## Web interface edit records

▬▬▬

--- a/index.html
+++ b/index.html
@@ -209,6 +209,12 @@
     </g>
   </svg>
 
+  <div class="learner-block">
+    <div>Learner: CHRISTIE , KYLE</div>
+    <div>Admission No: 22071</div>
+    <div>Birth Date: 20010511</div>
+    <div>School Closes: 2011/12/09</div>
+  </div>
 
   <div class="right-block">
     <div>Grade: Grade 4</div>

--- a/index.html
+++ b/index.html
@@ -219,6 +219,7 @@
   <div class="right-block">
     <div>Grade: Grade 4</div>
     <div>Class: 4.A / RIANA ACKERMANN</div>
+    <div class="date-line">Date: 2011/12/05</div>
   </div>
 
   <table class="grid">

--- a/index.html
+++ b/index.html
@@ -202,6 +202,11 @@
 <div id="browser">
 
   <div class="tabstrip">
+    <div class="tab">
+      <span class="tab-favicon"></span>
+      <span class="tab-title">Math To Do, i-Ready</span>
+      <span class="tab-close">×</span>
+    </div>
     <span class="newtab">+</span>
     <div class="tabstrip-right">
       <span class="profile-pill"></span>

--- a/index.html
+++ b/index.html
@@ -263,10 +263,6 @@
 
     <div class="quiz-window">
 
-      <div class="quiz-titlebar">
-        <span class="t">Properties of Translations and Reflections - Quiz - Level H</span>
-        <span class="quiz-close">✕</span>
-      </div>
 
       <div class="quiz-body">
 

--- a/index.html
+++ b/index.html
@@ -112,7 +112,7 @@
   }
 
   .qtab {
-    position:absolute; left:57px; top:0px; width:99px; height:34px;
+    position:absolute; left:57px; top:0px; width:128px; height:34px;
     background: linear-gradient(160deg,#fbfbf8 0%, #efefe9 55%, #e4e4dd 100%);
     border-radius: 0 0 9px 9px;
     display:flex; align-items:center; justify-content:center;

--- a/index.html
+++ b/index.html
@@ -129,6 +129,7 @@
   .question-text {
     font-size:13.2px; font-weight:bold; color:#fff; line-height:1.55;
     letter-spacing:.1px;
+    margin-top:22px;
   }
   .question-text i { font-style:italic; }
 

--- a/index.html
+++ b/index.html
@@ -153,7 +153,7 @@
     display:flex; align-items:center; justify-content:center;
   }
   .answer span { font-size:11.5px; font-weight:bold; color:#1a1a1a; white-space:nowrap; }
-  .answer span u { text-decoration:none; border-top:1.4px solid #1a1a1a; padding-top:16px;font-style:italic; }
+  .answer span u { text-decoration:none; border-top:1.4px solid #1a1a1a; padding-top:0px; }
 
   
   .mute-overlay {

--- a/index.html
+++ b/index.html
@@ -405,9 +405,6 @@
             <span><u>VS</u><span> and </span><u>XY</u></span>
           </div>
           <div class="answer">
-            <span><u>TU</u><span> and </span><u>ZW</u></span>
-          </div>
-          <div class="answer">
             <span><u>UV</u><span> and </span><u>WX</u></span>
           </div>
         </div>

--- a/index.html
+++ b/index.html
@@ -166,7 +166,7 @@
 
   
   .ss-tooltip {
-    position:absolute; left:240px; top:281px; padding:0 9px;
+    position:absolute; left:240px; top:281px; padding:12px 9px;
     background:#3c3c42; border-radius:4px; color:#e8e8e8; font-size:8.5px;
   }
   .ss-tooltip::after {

▬▬▬

## Task requirements
Please find the lines in the data that contain the word "tabstrip" and copy them.

## Expected output
   <div class="tabstrip">
     <div class="tabstrip-right">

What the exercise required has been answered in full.